How to Use SQL Wildcards for Flexible Data Queries

How to Use SQL Wildcards for Flexible Data Queries


This article is all about uncertainty and using it to add flexibility to SQL queries. How do you do that?, Start using one of the five SQL wildcards regularly

Querying databases sometimes feels like you have to know everything: where to look, how to look and what to look for. SQL queries seem to have the purpose of only confirming, what you already know by returning the data you were expecting. But if you’re not quite sure what you’re looking for?

Enter the SQL wildcards, little symbols that really are true to their name. They are wild and can turn your SQL queries into flexible beasts that make your life easier.

How do they do that? Keep on reading to find out.

What Are SQL Wildcards?

If you play cards, you’ll know that a wild card can replace any other card. Similarly, SQL wildcards substitute a character or a range of characters when querying string data.

They are commonly used when you don’t know the exact value of a string. For example, you’re querying a table and want to find an employee named Nathanael. But you’re not sure if the guy’s name was recorded in the database as Nathanael, Nathan, or Nate.  Instead of trying to search all three names, you could just search for an employee whose name begins with 'Nat', and your search will work.

In other words, you don’t have to scroll through thousands of data rows just to find one person; SQL wildcards do that for you.

Syntax of SQL Wildcards

SQL wildcards are most commonly used in the WHERE clause with the LIKE (and ILIKE for case-insensitive search in PostgreSQL) operator.

The syntax looks like this.

SELECT column_1,
       column_2
FROM table 
WHERE column_1 LIKE 'string_with_wildcard';

The 'string_with_wildcard' is the character pattern you are looking for. What your query will look for depends on which wildcard you use.

Types of SQL Wildcards

There are five wildcards that you can use in SQL.

Types of SQL Wildcards

Let me briefly explain what each wildcard does, and then we’ll demonstrate this in simple examples.

1. Percent Sign (%) Wildcard

This wildcard stands for zero or more characters. In other words, it replaces any type and number of characters.

Here are the typical scenarios where this wildcard is helpful.

Percent Sign in SQL Wildcard

2. Underscore (_) Wildcard

The underscore wildcard is used for matching exactly one character.

You can use it in these two cases.

Underscore in SQL Wildcard

3. Bracket ([ ]) Wildcard

This wildcard matches any character within a specified character set or number range.

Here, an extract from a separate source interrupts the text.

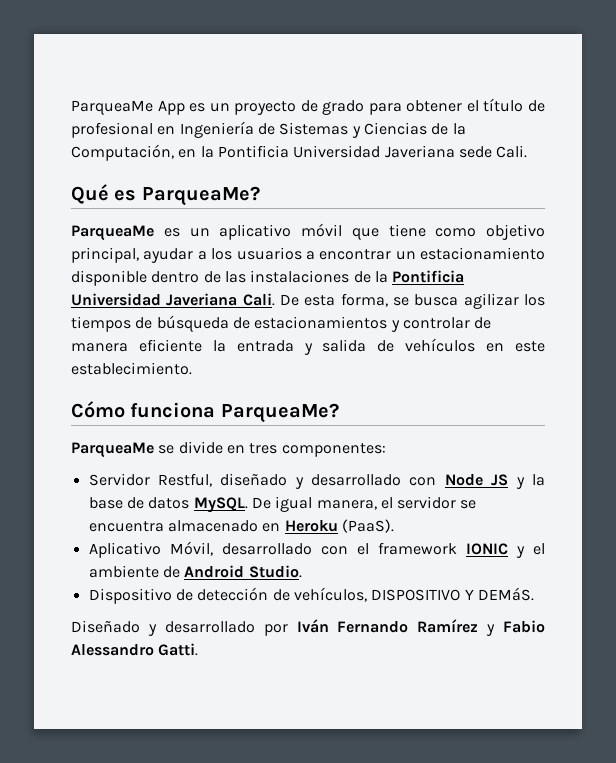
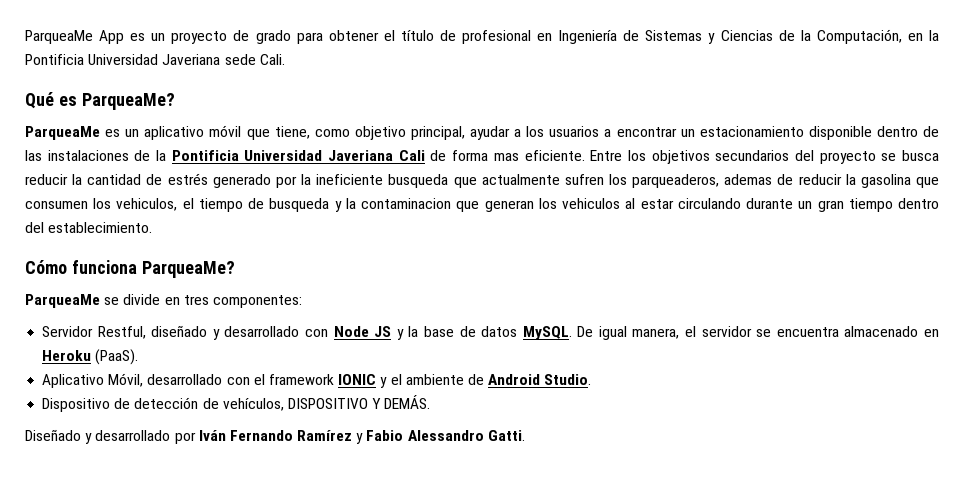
[388,224,426,237] tiene -> [274,126,310,139] tiene,
[242,293,545,309] [71,315,492,332] [71,338,546,355] Cali. De esta forma, se busca agilizar los tiempos de búsqueda de estacionamientos y controlar de manera eficiente la entrada y salida de vehículos en este -> [398,150,940,164] [25,173,939,188] [25,198,939,212] [25,222,44,233] Cali de forma mas eficiente. Entre los objetivos secundarios del proyecto se busca reducir la cantidad de estrés generado por la ineficiente busqueda que actualmente sufren los parqueaderos, ademas de reducir la gasolina que consumen los vehiculos, el tiempo de busqueda y la contaminacion que generan los vehiculos al estar circulando durante un gran tiempo dentro del
[477,587,534,601] DEMáS. -> [384,395,431,409] DEMÁS.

Here’s when you can use this wildcard.

Use Cases of Bracket in SQL Wildcard

4. Caret (^) Wildcard

The caret wildcard is used in conjunction with the bracket wildcard to exclude the specified character or character set. It’s the opposite of the bracket wildcard.

Caret in SQL Wildcard

5. Dollar Sign ($) Wildcard

This wildcard matches the end of a string in regex functions. It’s not a standard SQL wildcard, but is used in the databases that support regex features:

  • PostgreSQL: With '~' (case sensitive) or '~*' (case insensitive) for regex matching.
  • MySQL: With REGEXP.
  • Oracle: With REGEXP_LIKE.

Here are the typical examples where you’d use a dollar sign wildcard.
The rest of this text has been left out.